■ **REQUIRED ACTION**
Where does "objects" appear in the data? Return each line that holds it.

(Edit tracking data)
——
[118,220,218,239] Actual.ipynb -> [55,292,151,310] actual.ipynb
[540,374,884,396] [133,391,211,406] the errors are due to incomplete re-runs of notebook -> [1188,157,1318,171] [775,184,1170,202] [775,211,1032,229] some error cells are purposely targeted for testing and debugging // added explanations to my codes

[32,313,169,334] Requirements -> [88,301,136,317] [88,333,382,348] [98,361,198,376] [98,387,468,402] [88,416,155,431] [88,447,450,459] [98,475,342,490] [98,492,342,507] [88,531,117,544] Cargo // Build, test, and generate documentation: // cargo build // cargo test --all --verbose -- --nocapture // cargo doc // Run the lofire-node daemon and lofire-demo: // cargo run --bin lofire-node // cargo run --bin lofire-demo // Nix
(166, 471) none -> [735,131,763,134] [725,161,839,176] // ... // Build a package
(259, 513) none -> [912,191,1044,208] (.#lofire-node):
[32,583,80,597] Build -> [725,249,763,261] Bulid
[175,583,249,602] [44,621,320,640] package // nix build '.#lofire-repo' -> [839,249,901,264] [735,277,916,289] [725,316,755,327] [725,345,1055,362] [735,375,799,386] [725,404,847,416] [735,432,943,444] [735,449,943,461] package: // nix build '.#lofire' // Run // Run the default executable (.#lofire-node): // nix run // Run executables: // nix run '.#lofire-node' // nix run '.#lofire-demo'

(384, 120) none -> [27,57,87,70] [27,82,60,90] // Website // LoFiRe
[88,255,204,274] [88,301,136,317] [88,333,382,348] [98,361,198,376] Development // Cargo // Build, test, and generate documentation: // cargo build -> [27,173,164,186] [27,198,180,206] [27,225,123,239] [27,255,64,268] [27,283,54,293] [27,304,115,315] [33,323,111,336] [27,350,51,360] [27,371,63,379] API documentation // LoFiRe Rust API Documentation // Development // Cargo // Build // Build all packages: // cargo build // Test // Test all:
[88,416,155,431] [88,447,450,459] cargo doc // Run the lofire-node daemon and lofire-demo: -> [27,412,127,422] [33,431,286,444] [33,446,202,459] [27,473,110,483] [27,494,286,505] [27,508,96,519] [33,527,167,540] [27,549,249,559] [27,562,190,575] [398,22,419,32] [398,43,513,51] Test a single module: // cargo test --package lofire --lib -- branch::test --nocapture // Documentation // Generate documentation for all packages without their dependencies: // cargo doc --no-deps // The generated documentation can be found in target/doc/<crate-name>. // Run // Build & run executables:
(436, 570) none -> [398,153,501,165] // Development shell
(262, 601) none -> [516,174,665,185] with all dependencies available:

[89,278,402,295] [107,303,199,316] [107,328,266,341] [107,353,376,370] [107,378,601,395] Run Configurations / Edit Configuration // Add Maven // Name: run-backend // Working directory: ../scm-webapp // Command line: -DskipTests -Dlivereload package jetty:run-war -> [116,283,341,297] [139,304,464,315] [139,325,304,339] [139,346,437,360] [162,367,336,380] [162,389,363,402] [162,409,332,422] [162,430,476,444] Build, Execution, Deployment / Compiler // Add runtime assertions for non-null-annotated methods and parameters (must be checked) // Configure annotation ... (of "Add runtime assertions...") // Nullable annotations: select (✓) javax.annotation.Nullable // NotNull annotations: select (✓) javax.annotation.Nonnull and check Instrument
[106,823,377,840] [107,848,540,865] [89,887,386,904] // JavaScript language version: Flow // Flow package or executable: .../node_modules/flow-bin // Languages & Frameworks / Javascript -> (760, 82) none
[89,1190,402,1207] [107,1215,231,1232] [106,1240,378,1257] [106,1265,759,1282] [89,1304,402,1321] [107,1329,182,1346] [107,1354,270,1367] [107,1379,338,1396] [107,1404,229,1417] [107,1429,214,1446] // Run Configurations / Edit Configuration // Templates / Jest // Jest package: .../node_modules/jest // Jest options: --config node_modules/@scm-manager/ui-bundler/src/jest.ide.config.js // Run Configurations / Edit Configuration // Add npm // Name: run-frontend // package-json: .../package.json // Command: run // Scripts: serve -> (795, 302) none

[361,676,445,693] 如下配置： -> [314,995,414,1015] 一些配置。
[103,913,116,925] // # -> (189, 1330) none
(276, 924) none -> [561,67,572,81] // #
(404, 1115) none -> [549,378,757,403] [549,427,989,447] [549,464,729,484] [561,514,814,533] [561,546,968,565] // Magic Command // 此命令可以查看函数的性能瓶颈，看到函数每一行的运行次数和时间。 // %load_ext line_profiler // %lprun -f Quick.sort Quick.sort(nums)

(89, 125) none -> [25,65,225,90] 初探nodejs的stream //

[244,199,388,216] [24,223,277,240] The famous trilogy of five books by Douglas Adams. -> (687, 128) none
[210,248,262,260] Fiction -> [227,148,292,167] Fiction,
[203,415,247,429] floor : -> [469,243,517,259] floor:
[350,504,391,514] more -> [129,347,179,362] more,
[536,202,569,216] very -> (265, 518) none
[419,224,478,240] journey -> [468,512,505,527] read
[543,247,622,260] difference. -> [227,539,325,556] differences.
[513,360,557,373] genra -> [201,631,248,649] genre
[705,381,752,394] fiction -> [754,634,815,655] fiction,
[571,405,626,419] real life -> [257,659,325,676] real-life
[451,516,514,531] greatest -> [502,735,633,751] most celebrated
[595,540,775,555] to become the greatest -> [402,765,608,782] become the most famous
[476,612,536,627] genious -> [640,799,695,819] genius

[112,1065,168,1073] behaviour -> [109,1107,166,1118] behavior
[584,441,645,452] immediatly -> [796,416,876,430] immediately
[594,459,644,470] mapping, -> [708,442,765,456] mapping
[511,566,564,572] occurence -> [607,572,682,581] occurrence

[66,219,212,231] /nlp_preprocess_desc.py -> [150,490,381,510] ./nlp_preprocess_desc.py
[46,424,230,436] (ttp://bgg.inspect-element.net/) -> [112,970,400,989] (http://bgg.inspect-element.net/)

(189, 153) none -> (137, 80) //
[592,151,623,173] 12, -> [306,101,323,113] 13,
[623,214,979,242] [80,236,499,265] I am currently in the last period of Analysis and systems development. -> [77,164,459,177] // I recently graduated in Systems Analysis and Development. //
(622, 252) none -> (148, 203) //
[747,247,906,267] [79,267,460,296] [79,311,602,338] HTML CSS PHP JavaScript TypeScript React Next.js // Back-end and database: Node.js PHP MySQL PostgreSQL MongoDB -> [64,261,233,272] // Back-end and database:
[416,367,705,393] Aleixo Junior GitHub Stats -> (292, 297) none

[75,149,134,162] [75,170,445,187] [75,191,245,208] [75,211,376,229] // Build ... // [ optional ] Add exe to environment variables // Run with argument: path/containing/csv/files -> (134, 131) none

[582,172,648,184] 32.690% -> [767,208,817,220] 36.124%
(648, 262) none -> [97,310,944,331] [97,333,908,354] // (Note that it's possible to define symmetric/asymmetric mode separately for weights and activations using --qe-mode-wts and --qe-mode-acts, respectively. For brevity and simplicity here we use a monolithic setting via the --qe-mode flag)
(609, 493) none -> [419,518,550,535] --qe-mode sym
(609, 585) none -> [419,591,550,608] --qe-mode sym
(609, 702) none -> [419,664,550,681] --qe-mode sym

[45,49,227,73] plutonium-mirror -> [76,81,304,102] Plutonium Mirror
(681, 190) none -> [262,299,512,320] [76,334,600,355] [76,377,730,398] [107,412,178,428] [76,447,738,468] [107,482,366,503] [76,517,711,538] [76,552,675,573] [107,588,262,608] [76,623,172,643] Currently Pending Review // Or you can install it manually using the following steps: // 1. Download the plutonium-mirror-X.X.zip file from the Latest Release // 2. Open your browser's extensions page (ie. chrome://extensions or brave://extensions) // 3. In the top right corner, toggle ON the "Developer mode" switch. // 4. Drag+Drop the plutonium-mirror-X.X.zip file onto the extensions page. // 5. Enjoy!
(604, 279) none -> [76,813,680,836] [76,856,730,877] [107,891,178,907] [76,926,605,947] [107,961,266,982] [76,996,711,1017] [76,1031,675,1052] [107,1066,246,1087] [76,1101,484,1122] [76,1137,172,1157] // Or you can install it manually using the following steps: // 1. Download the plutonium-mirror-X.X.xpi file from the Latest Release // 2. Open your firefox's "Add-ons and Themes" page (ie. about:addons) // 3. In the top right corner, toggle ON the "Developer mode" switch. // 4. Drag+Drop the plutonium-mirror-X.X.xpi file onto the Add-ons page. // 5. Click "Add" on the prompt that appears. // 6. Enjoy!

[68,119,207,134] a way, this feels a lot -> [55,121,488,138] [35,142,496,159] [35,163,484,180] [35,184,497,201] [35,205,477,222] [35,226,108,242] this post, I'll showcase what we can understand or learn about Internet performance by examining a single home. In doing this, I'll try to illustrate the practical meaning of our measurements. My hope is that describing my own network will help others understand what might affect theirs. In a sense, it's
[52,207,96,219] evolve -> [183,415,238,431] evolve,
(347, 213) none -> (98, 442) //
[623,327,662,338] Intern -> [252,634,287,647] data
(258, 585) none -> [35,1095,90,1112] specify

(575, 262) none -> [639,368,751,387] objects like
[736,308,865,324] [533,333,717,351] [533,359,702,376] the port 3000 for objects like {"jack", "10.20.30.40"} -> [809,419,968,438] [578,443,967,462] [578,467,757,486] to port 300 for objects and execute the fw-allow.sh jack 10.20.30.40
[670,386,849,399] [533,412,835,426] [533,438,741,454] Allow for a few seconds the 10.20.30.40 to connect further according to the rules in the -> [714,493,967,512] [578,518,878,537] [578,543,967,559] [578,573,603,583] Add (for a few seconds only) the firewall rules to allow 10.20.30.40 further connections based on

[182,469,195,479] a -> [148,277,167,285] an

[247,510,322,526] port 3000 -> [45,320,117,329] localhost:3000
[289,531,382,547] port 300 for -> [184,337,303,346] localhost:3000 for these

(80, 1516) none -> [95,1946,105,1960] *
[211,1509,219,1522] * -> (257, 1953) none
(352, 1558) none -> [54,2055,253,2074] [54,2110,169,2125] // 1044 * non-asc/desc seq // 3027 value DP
——
■ **SOLUTION FOR THIS EXERCISE**
(575, 262) none -> [639,368,751,387] objects like
[736,308,865,324] [533,333,717,351] [533,359,702,376] the port 3000 for objects like {"jack", "10.20.30.40"} -> [809,419,968,438] [578,443,967,462] [578,467,757,486] to port 300 for objects and execute the fw-allow.sh jack 10.20.30.40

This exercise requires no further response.